Elle a souligné, dans ce même contexte, que ces exigences imposées par la Tunisie sont le sujet de contestation des touristes et des tour-opérateurs et sont à l’origine de l’annulation des rotations aériennes. “ Luxair a annulé deux rotations aériennes en provenance de Belgique programmées pour le 27 juin. La compagnie a également annulé tous les vols programmés aux mois de juillet et d’août qui sont en provenance des pays sortis du confinement”, a-t-elle affirmé, dans le même contexte.

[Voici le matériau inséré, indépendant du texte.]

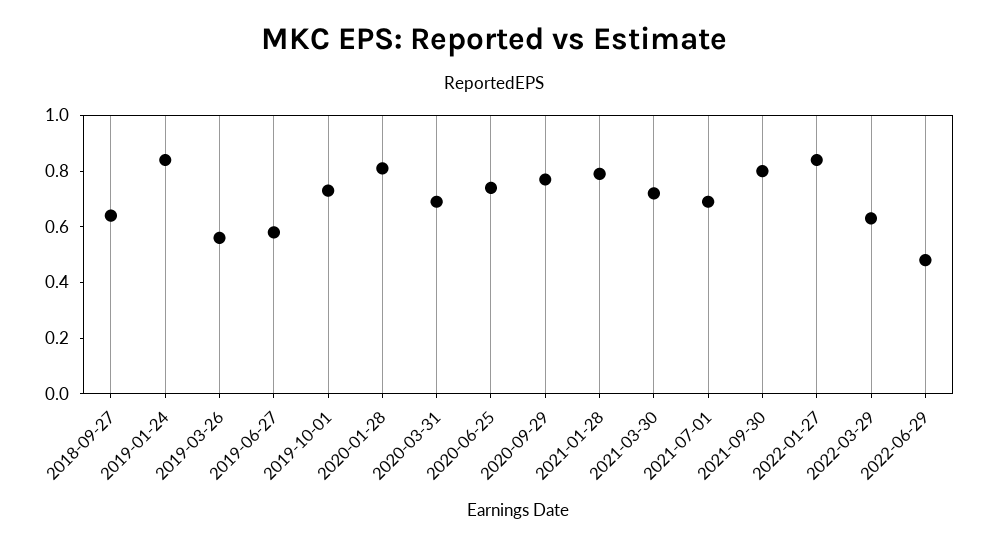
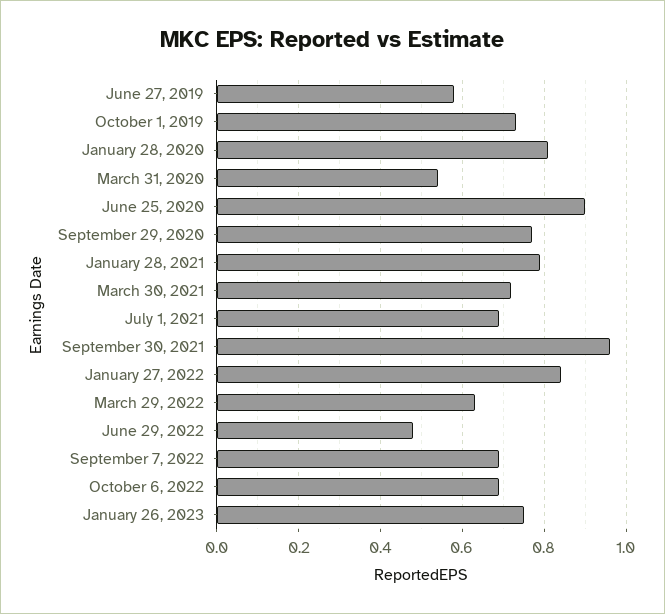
2018-09-27: 0.65 -> none
2019-01-24: 0.85 -> none
2019-03-26: 0.55 -> none
2020-03-31: 0.7 -> 0.55
2020-06-25: 0.75 -> 0.9
2021-09-30: 0.8 -> 0.95
September 7, 2022: none -> 0.7
October 6, 2022: none -> 0.7
January 26, 2023: none -> 0.75

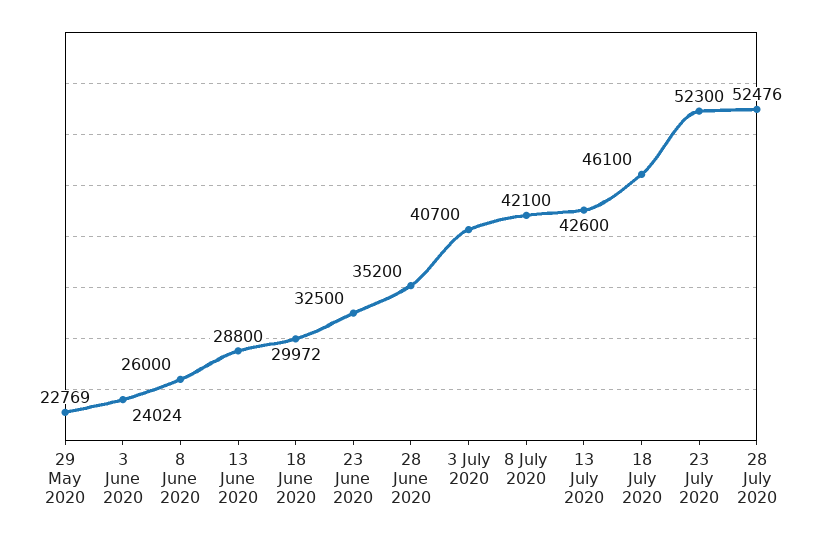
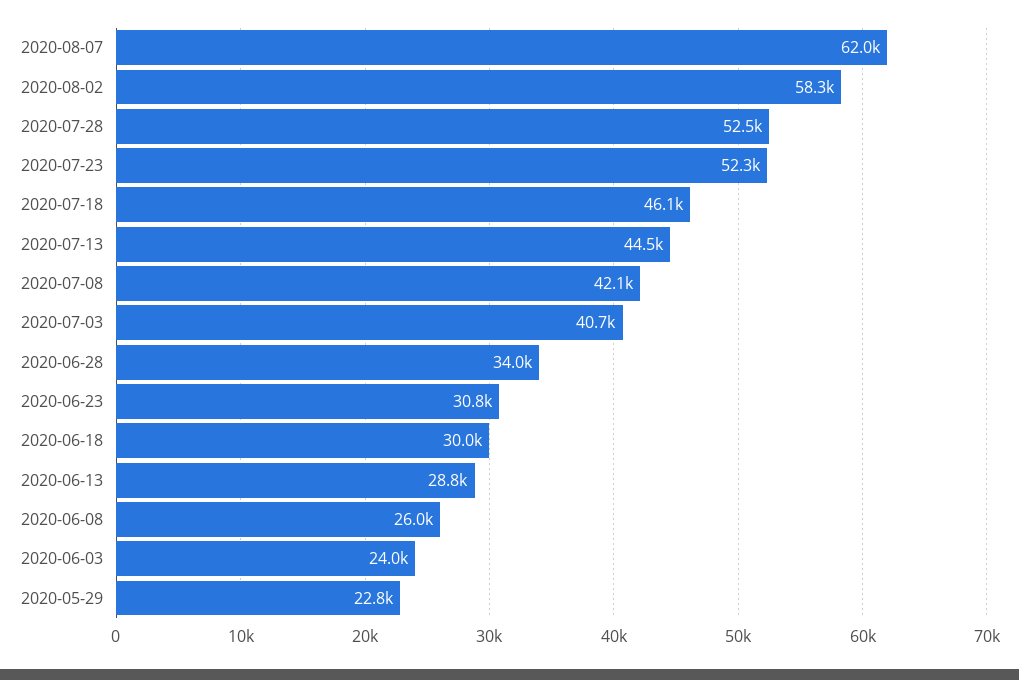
23 June 2020: 32500 -> 30800
28 June 2020: 35200 -> 34000
13 July 2020: 42600 -> 44500
2020-08-07: none -> 62000
2020-08-02: none -> 58300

Pour la propriétaire de La Badira, il est impossible de veiller au respect des nouvelles mesures exigées par la Tunisie, comme par exemple  l’obligation de rester dans les hôtels. “ Il est impossible d’appliquer ces mesures à moins que l’hôtel devienne une prison. Si on a décidé d’ouvrir les frontières, on aurait dû mettre en place les mêmes conditions appliquées dans les destinations concurrentes. Après avoir exigé le test PCR, la Grèce a renoncé, au bout d’une semaine à cette décision. Tous les pays concurrents à l’échelle méditerranéenne, notamment la Grèce, l’Espagne, l’Italie, l’Egypte, n’ont pas imposé de restrictions. Le secteur ne peut reprendre que lorsqu’il se met au diapason des autres destinations concurrentes. On aurait pu opter pour le cas par cas en n’ouvrant les frontières qu’aux pays qui ont réussi à juguler la propagation du virus”, a-t-elle souligné. Et d’ajouter: “Plusieurs hôtels n’ont pas les moyens nécessaires pour se conformer au protocole sanitaire. Ces établissements-là seront toujours fermés. Parce que c’est un grand investissement pour pouvoir ouvrir  dans les conditions requises. C’est une situation dramatique pour le secteur. Et si l’opinion publique pense qu’on peut sauver la saison avec le tourisme local, or la clientèle locale représente seulement 20% des nuitées et ne peut pas sauver à elle seule la saison”, a-t-elle conclu.   

En tout état de cause, trouver le juste équilibre entre la veille sanitaire et la reprise touristique, qui peut être  hasardeuse sur le plan sanitaire, n’est pas un exercice facile.